■ Task brief ■
An acceptable response holds only the line containing "discount: none -> 50.00" and every line after it to the end of the records, each reproduced exactly.

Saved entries
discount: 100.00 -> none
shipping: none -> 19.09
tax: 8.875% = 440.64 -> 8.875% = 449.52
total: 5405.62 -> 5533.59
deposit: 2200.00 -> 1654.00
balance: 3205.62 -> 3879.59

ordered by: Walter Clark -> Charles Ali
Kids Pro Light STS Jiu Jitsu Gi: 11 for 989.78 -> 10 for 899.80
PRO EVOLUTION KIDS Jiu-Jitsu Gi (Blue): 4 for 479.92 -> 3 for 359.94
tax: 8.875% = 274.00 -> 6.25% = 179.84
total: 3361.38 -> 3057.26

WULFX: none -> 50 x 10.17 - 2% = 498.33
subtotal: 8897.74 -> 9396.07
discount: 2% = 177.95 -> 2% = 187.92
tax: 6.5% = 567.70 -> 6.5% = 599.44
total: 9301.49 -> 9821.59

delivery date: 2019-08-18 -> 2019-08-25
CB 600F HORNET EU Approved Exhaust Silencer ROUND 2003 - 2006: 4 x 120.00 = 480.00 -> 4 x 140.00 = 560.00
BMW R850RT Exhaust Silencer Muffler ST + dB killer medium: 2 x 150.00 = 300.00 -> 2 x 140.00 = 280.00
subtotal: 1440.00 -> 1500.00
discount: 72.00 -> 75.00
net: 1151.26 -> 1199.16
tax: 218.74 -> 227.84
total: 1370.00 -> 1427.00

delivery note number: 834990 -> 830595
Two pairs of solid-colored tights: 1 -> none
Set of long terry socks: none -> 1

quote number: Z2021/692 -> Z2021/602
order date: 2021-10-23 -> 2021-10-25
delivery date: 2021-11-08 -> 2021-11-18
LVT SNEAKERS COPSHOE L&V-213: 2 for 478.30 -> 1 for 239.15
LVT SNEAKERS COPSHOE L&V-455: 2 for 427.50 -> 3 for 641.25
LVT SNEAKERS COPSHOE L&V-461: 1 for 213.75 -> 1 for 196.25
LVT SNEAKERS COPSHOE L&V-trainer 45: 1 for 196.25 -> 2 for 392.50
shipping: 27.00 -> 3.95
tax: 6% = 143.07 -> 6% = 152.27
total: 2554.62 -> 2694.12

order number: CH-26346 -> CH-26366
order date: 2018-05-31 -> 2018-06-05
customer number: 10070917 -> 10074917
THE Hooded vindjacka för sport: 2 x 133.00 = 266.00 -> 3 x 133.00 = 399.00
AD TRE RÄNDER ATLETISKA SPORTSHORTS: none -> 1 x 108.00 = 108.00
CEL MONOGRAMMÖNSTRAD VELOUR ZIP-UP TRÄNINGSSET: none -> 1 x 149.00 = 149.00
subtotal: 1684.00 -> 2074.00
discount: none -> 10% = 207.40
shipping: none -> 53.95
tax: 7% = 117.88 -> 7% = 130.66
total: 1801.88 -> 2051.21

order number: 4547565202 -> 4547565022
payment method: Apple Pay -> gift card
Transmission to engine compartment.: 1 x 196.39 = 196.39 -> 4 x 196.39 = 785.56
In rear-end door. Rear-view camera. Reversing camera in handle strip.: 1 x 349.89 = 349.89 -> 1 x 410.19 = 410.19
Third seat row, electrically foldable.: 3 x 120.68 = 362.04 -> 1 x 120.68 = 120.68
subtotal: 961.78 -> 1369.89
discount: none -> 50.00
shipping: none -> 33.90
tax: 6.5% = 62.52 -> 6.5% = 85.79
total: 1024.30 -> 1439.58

■ Output ■
discount: none -> 50.00
shipping: none -> 33.90
tax: 6.5% = 62.52 -> 6.5% = 85.79
total: 1024.30 -> 1439.58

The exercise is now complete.